Records supplied.
+--

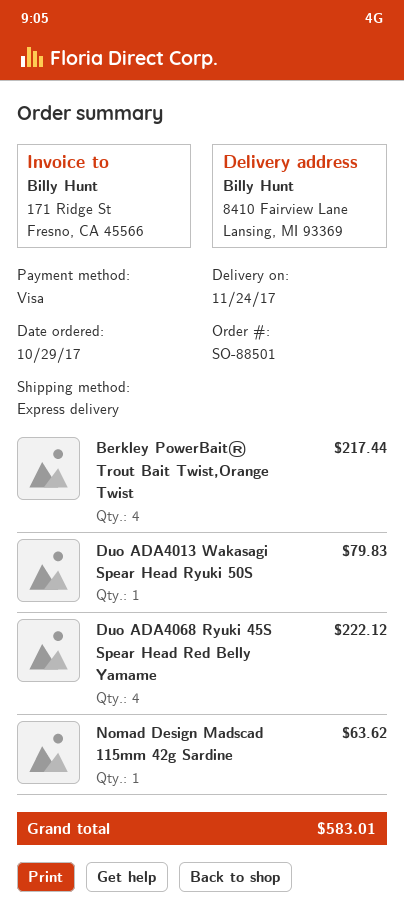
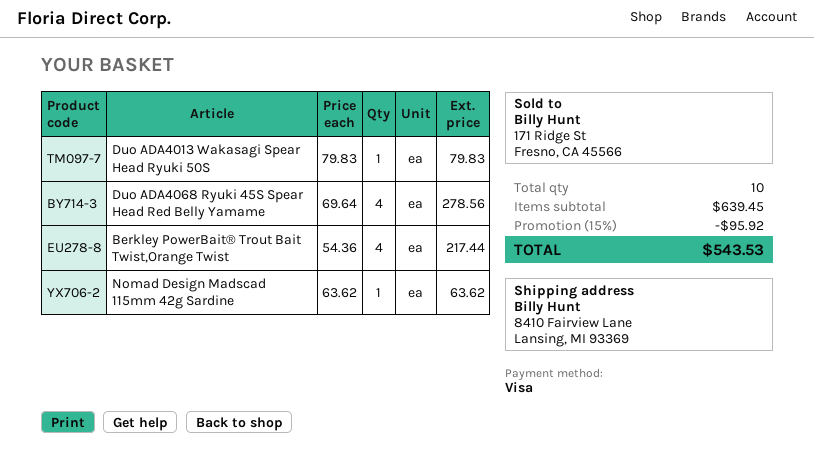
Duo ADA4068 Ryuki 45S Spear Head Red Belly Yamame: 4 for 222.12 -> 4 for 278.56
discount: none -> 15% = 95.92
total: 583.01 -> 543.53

+--

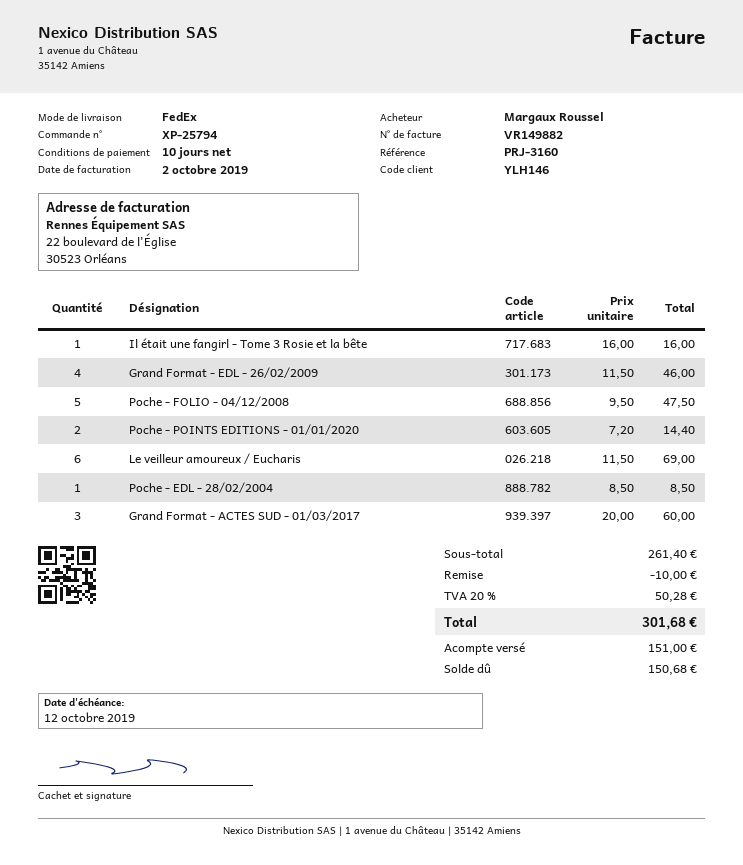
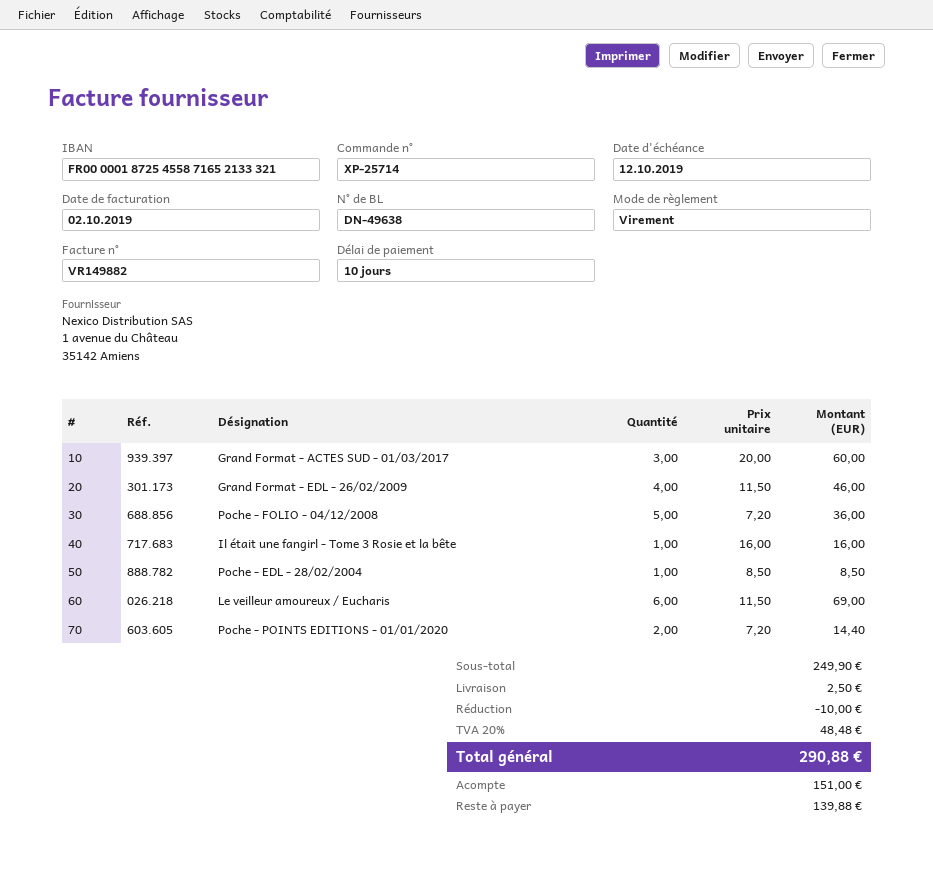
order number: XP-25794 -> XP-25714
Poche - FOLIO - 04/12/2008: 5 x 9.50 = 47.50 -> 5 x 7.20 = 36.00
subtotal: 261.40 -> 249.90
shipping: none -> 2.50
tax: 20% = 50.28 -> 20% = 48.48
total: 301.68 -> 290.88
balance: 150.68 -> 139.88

+--

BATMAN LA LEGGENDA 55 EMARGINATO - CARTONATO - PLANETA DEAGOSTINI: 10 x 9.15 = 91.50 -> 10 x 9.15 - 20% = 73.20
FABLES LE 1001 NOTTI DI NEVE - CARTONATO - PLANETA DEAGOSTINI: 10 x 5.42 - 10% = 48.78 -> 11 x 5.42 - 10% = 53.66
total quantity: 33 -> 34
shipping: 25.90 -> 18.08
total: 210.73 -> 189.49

+--

Problem details. What you give back must be the stretch above, starting at the line with "Duo ADA4068 Ryuki" and ending at the line with "total: 583.01 -> 543.53", copied exactly.

Expected answer.
Duo ADA4068 Ryuki 45S Spear Head Red Belly Yamame: 4 for 222.12 -> 4 for 278.56
discount: none -> 15% = 95.92
total: 583.01 -> 543.53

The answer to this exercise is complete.